=== ENTRIES SHOWN ===

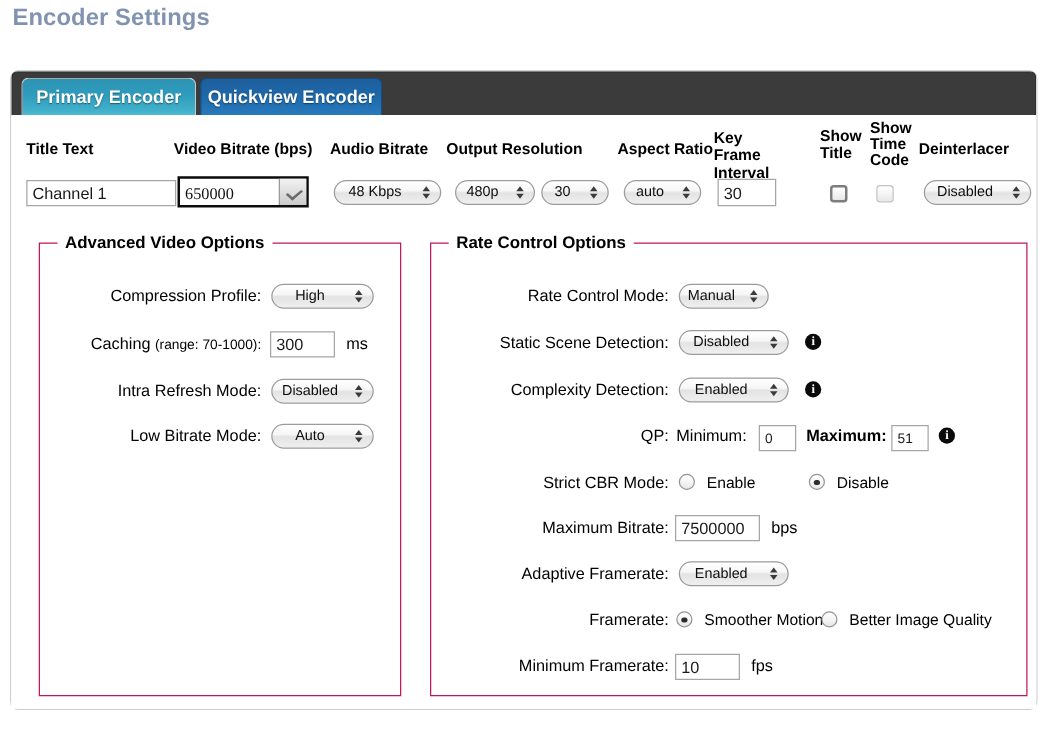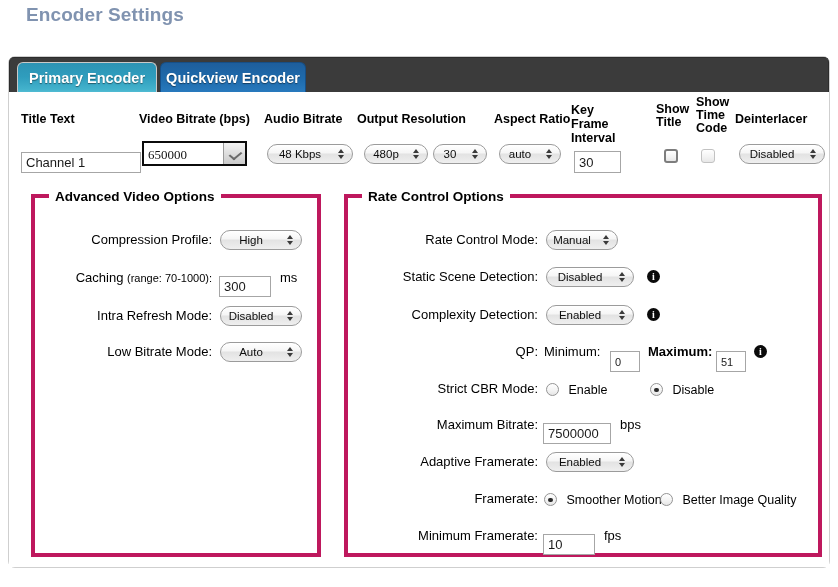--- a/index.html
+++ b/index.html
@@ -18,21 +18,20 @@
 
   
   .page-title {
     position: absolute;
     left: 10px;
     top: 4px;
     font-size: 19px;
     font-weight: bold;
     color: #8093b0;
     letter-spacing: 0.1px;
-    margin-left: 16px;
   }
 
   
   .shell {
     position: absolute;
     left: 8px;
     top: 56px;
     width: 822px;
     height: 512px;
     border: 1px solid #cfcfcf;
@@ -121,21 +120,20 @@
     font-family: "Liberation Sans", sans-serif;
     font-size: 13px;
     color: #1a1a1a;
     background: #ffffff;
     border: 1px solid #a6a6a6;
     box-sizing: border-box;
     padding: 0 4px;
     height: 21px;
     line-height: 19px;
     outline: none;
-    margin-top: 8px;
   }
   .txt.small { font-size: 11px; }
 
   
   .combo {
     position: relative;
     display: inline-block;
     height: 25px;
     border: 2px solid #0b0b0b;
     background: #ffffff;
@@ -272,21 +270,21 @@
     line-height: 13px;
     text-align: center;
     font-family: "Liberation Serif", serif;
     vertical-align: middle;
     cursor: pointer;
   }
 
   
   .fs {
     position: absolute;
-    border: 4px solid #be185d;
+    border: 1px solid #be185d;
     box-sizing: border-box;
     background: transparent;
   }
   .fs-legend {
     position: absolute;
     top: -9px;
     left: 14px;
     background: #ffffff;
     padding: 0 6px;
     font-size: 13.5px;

===

### [WORK ITEM]
Transcribe every line of the records exactly. Pictures do not belong in the copy.

### [TASK RESULT]
--- a/index.html
+++ b/index.html
@@ -18,21 +18,20 @@
 
   
   .page-title {
     position: absolute;
     left: 10px;
     top: 4px;
     font-size: 19px;
     font-weight: bold;
     color: #8093b0;
     letter-spacing: 0.1px;
-    margin-left: 16px;
   }
 
   
   .shell {
     position: absolute;
     left: 8px;
     top: 56px;
     width: 822px;
     height: 512px;
     border: 1px solid #cfcfcf;
@@ -121,21 +120,20 @@
     font-family: "Liberation Sans", sans-serif;
     font-size: 13px;
     color: #1a1a1a;
     background: #ffffff;
     border: 1px solid #a6a6a6;
     box-sizing: border-box;
     padding: 0 4px;
     height: 21px;
     line-height: 19px;
     outline: none;
-    margin-top: 8px;
   }
   .txt.small { font-size: 11px; }
 
   
   .combo {
     position: relative;
     display: inline-block;
     height: 25px;
     border: 2px solid #0b0b0b;
     background: #ffffff;
@@ -272,21 +270,21 @@
     line-height: 13px;
     text-align: center;
     font-family: "Liberation Serif", serif;
     vertical-align: middle;
     cursor: pointer;
   }
 
   
   .fs {
     position: absolute;
-    border: 4px solid #be185d;
+    border: 1px solid #be185d;
     box-sizing: border-box;
     background: transparent;
   }
   .fs-legend {
     position: absolute;
     top: -9px;
     left: 14px;
     background: #ffffff;
     padding: 0 6px;
     font-size: 13.5px;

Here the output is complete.